Taking Saxon-CE Forward

By Michael Kay on February 22, 2012 at 03:35p.m.

The work we are doing on Saxon-CE (XSLT 2.0 on the browser) received a very encouraging reception at XML Prague. Our half-day tutorial/workshop was very well attended, and there was a lot of useful feedback, and new ideas which we are hoping to incorporate. Discussions in the corridors of the conference also demonstrated a lot of interest. If you're not familiar with the current status, it's now on beta release, and we've been doing a lot of work that can be summed up as taking it from the prototype we showed last year to an industrial-strength product with stable interfaces, a range of development and debugging and instrumentation tools, responsive performance, and full cross-browser compatibility.

There are a few technical things we need to do before the product is finished. Providing a Javascript API is one; another is to provide control over management of the browser URL bar and history, so that users can save bookmarks and use the back button in the way that they expect; and we need to enable asynchronous fetching of XML documents from the server to create AJAX-style applications (since the J stands for Javascript, perhaps we should call it AXAX).
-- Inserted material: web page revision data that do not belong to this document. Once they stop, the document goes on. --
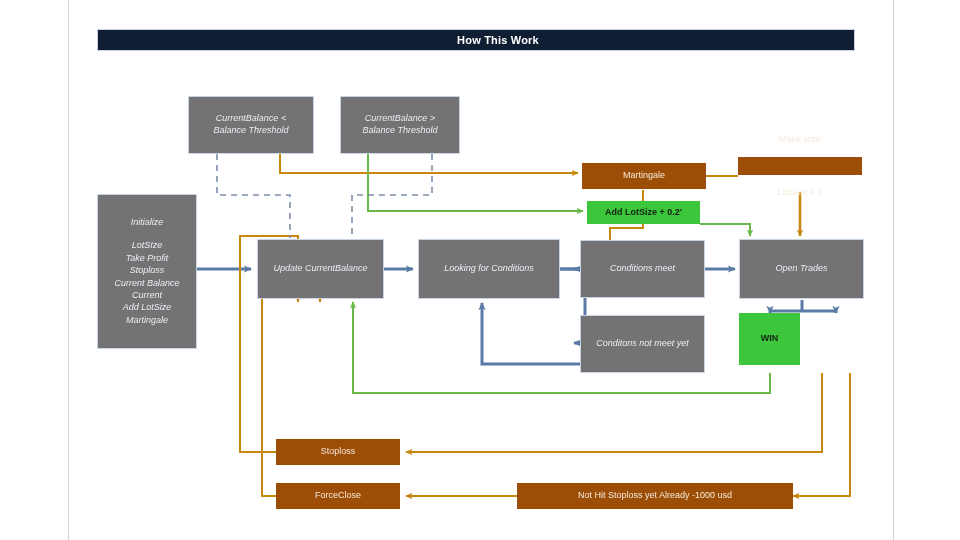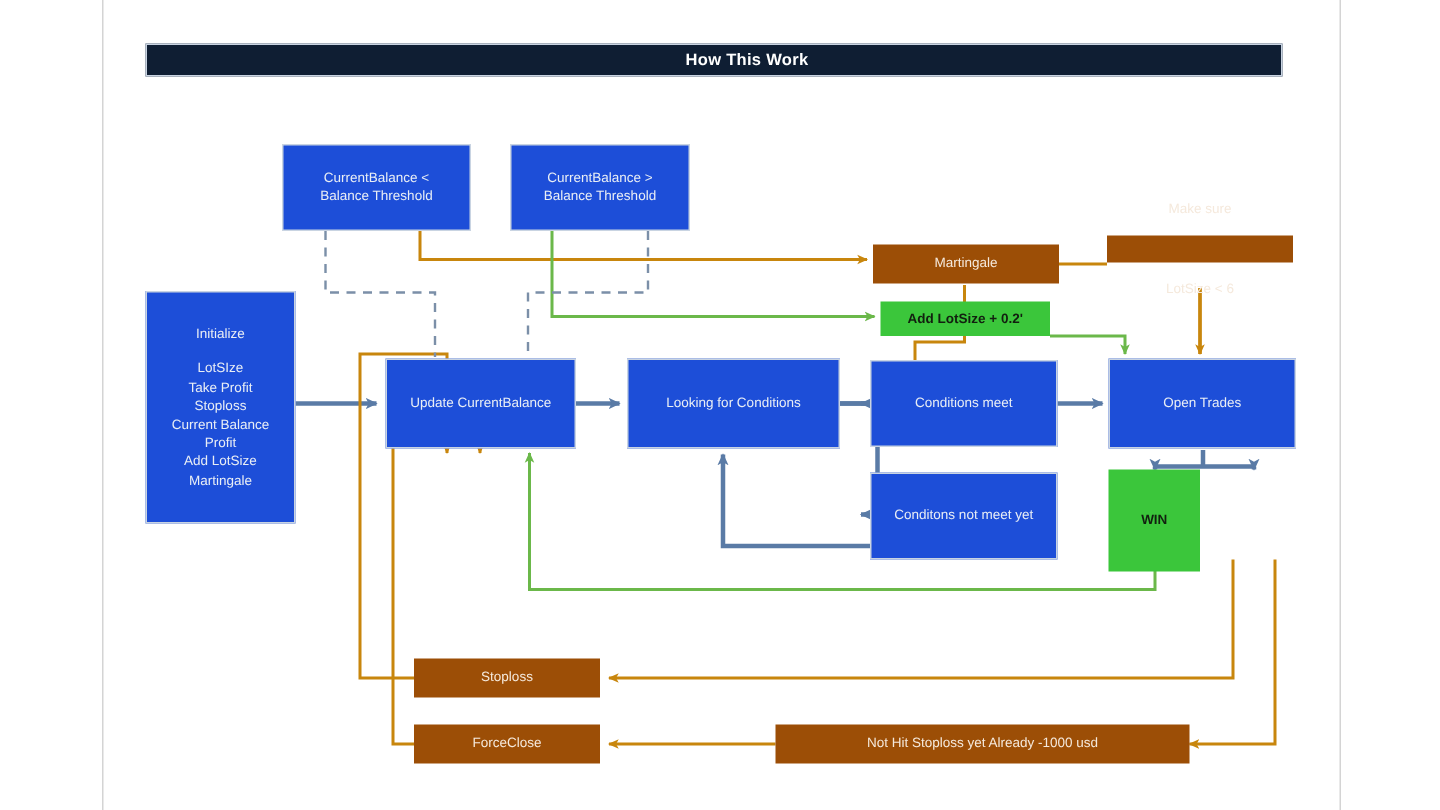"CurrentBalance <" .node.dark { background: #1d4ed8 -> #737373; font-style: none -> italic }
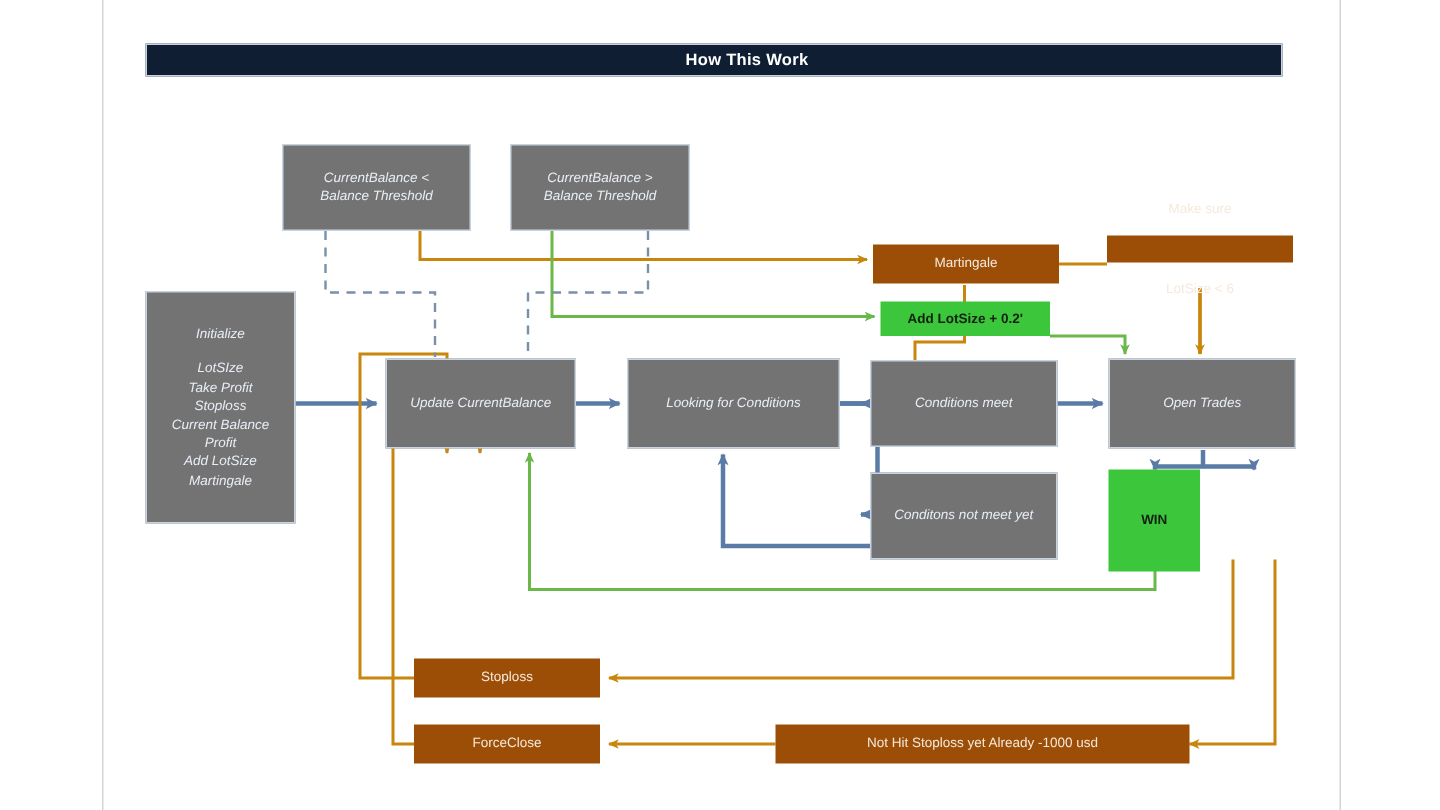"Profit" div.init-line { text: Profit -> Current }
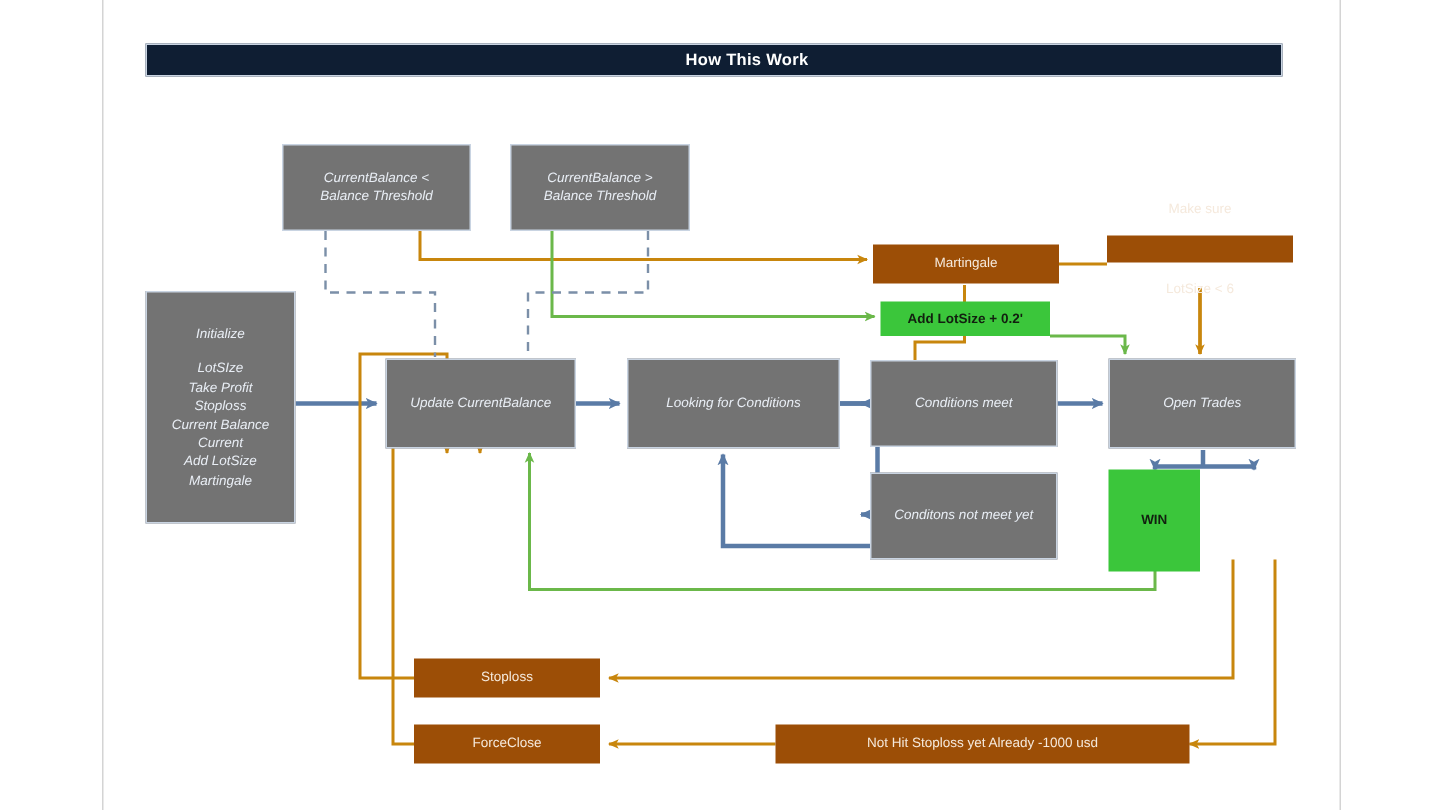"WIN" div.node { height: 68px -> 52px }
We're also starting to plan the commercial side of shipping a product. That includes pricing, the logistics of licensing and selling, and some basic marketing. We're not going to give the product away: there are too many good software products that have stalled because the value delivered to users wasn't flowing back to the developers to invest in the product. At the same time, giving software away free, within limits, is by far the best way of establishing a presence in the market.

Let me share my current thinking on pricing. I'm interested in feedback, so let me know what you think: these are just current ideas, so it might turn out quite different.

Firstly, the software will be licensed by domain (the name of the web domain on which it is deployed). We've already got that mechanism in place in the beta. We're hoping it's simple, clear, and hassle-free. We're not charging per developer, because that would be complicated and because the cost isn't directly related to the value; and we're not charging per end-user or per access, because that would be madness. Perhaps for people who want to deploy on multiple domains - the IBMs of this world - we will offer some kind of discount for domains after the first.

Secondly, we'll classify users into two groups: small and large. (Not "commercial" and "non-commercial" - that leaves far too many questions of definition). A small user is an individual or company or organization with revenue less than $x per annum (let's say $1m for the sake of argument), and a big user is anyone else. The entity whose revenue matters is the legal owner of the domain for which the license is held, which is nice because we can look that up; in many cases we can also check the revenue from public information, so there's not too much room for cheating.

Finally, we'll give you a choice of getting a one-year license or a permanent license. A one-year license will switch off at the end of the year. We hope that's a painful enough prospect that people who are taking the software seriously will choose to pay for a permanent license, while leaving a low-cost option for those who aren't quite sure yet how much commitment they want to make.

So that gives four prices, looking something like this (in GBP):

Price 12-month Permanent
Small organization free 500
Large organization 500 2500

How do we tell if we have got this right? The prices look high by some standards, low by others. I think the test whether the price is in the right ballpark is that it is (a) less than the value users are getting from the software, and (b) greater than the money we are spending on developing it. On those criteria, it looks good to me, but I welcome your views!